Every key in pipeline/config.yaml, what it controls, and when to change it.

File location

pipeline/config.yaml — loaded by pipeline.utils.io.load_config(). The project root is resolved at runtime (see 11_reproducibility.md).

Full annotated config

project: — metadata only

project:
  name: "South Texas Air Quality Analysis"
  lab: "Melaram Lab, TAMU-CC"
  principal_investigator: "Dr. Rajesh Melaram, TAMU-CC"
  lead_developers:
    - "Aidan Meyers, TAMU-CC"
    - "Manassa Kuchavaram, TAMU-CC"
  collaborators:
    - "L. Jin"
    - "Donald E. Warden"
  contact_email: "aidan.meyers@tamucc.edu"
  study_period: [2015, 2025]
  counties: [Atascosa, Bexar, Cameron, Comal, ...]

Used for logging/documentation only. Changing these does not affect pipeline behavior.

paths: — all file/directory locations (relative to ROOT)

Inputs (read-only)

Key Default Notes
raw_epa !Final Raw Data/EPA AQS Downloads EPA source tree
raw_tceq !Final Raw Data/TCEQ Data - Missing Sites TCEQ RD files
tceq_registry !Final Raw Data/Extra TCEQ Sites.xlsx Site metadata workbook
processed_pollutant 01_Data/Processed/By_Pollutant Merged 15-col CSVs
processed_county 01_Data/Processed/By_County Same data, county-sliced
processed_weather 01_Data/Processed/Meteorological Weather + mapping dir
weather_master 01_Data/Processed/Meteorological/Weather_Irradiance_Master_2015_2025.csv Main weather CSV
site_mapping 01_Data/Processed/Meteorological/AQ_Weather_SiteMapping.csv Legacy pairing (not used)
site_reference 01_Data/Reference/enhanced_monitoring_sites.csv Primary coord source

Outputs (pipeline-managed)

Key Default Notes
pipeline_output data Top-level output dir
parquet_pollutants data/parquet/pollutants Step 01
parquet_weather data/parquet/weather Step 02
parquet_naaqs data/parquet/naaqs Step 03
parquet_daily data/parquet/daily Step 04
parquet_combined data/parquet/combined Step 05
parquet_rolling data/parquet/rolling (reserved for future use)
csv_exports data/csv All flat CSVs
rds_exports data/rds R-native bundles (step 06)
logs data/_logs Per-step log files
validation data/_validation JSON validation reports

Change these if you want outputs to land somewhere other than data/.

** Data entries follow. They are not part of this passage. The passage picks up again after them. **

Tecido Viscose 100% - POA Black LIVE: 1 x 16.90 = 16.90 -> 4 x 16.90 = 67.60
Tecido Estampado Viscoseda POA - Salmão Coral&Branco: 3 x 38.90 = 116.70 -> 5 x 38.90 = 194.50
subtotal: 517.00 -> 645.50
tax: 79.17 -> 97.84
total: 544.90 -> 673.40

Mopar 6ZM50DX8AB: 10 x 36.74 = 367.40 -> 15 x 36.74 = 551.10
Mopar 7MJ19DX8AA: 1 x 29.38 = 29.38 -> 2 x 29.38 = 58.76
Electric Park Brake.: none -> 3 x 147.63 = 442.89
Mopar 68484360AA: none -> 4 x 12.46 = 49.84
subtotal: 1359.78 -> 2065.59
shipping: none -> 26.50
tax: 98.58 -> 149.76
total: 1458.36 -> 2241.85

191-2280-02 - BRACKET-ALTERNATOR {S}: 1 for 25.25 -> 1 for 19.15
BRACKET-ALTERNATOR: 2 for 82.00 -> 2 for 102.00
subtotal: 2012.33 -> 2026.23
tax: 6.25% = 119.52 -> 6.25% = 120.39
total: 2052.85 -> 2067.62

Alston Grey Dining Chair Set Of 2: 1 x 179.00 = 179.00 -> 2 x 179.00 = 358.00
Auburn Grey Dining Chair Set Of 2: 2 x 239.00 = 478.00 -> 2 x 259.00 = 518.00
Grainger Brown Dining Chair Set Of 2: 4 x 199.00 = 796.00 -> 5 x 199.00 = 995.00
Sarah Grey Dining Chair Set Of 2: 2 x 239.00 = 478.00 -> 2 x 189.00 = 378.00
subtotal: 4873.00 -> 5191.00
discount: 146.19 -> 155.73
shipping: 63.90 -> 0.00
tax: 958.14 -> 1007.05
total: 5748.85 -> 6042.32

data_quality: — completeness thresholds

data_quality:
  hourly_completeness_threshold: 0.75   # fraction of valid hours for a day to be 'valid'
  daily_completeness_threshold:  0.75   # fraction of valid days in a window
  ozone_8hr_min_hours:           6      # minimum hours for an 8-hr rolling mean
  pm_daily_min_hours:           18      # minimum hours for a daily mean
  max_measurement_gap_hours:    48      # reserved; not currently used
  temperature_unit:         "kelvin"    # reserved; current data is Celsius

Changing these re-scopes what counts as a valid observation. Tightening hourly_completeness_threshold to 0.9 would drop more days from monthly rollups. EPA official guidance uses 0.75, which is the default.

naaqs: — regulatory thresholds

naaqs:
  ozone_8hr_ppm:    0.070
  pm25_annual_ugm3: 9.0
  pm25_24hr_ugm3:   35.0
  pm10_24hr_ugm3:   150.0
  co_8hr_ppm:       9.0
  co_1hr_ppm:       35.0
  so2_1hr_ppb:      75.0
  no2_1hr_ppb:      100.0
  no2_annual_ppb:   53.0

These define the naaqs_level column and exceeds boolean in design_values. Update if EPA revises a standard (the PM₂.₅ annual was revised from 12 to 9 in February 2024 — already reflected here).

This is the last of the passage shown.